● **TASK GOAL**:
Here is a listing. Write it all out again exactly, but not its pictures.

● **RECORD SET**:

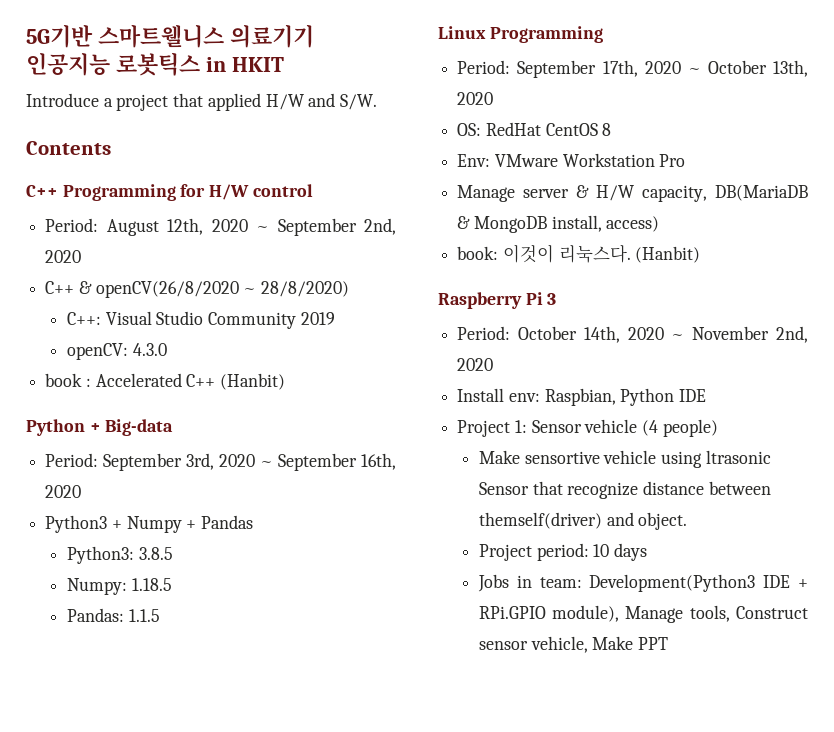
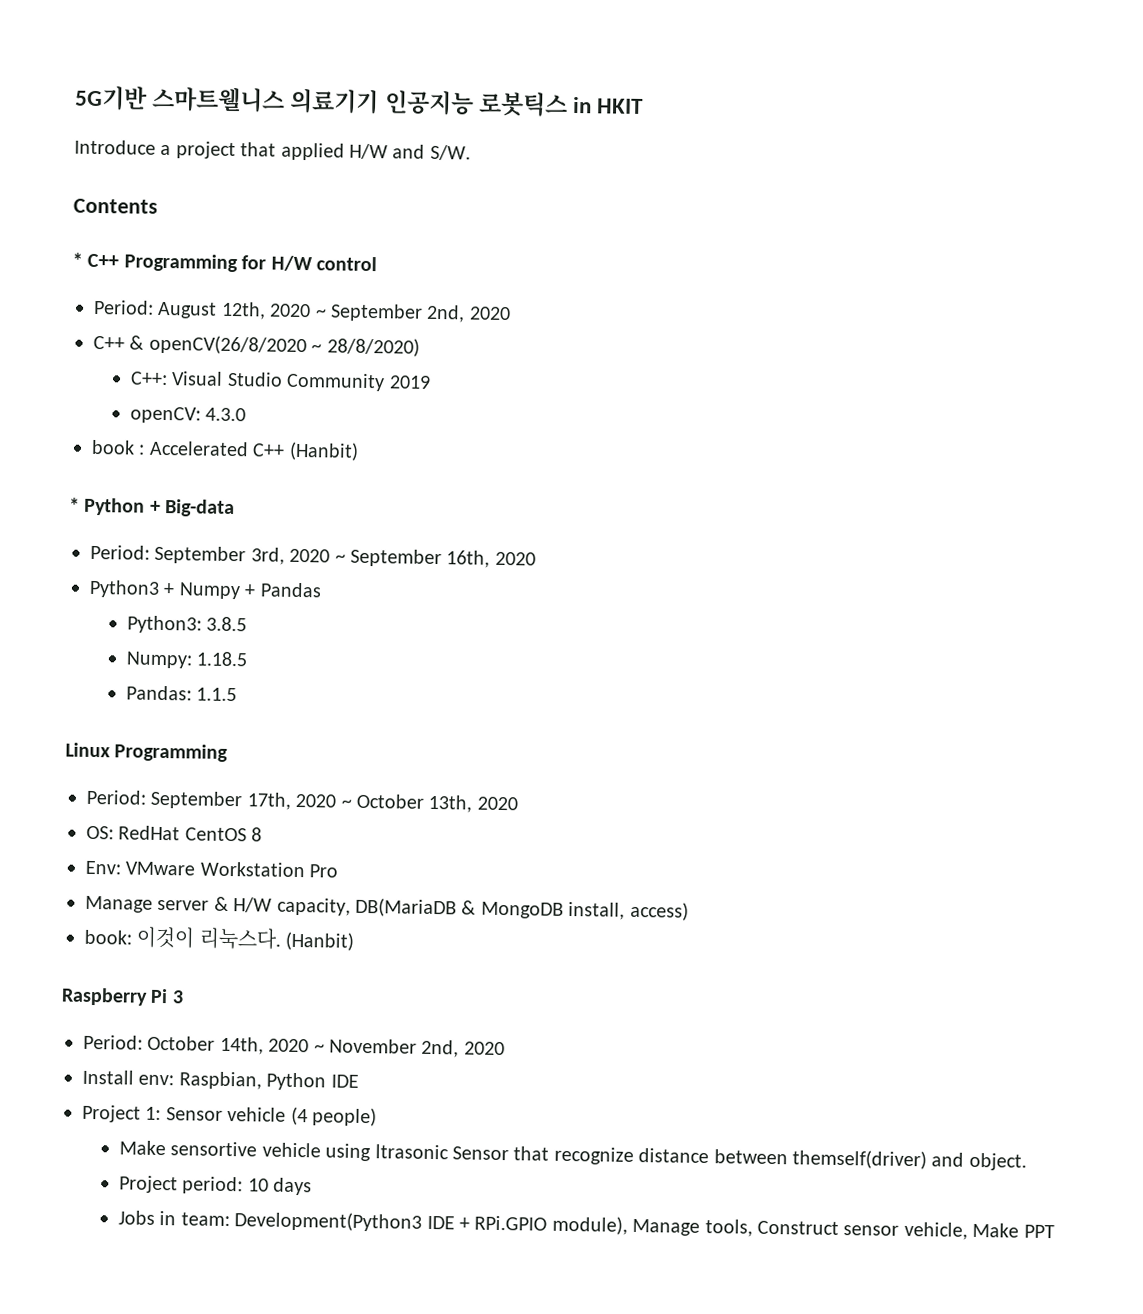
(111, 148) none -> [72,252,83,267] *
(286, 381) none -> [69,497,80,512] *

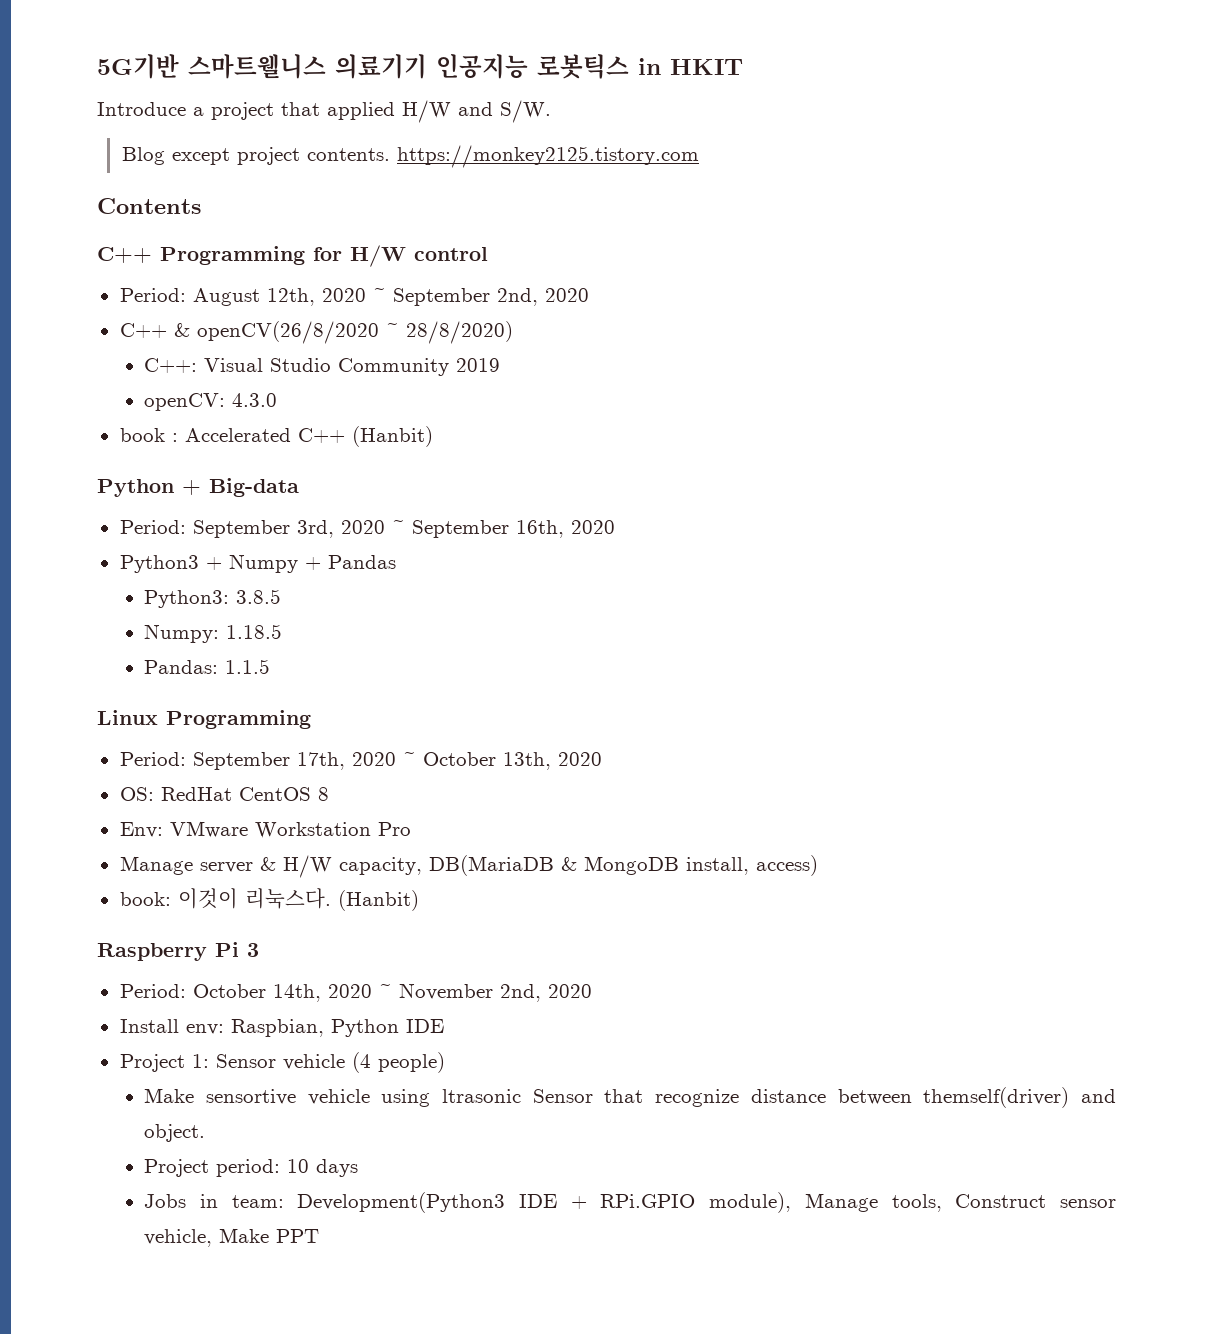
(471, 152) none -> [121,145,699,168] // Blog except project contents. https://monkey2125.tistory.com
[72,252,83,267] * -> (201, 206) none
[69,497,80,512] * -> (433, 436) none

● **RESULT OF THIS EXERCISE**:
(111, 148) none -> [72,252,83,267] *
(286, 381) none -> [69,497,80,512] *

(471, 152) none -> [121,145,699,168] // Blog except project contents. https://monkey2125.tistory.com
[72,252,83,267] * -> (201, 206) none
[69,497,80,512] * -> (433, 436) none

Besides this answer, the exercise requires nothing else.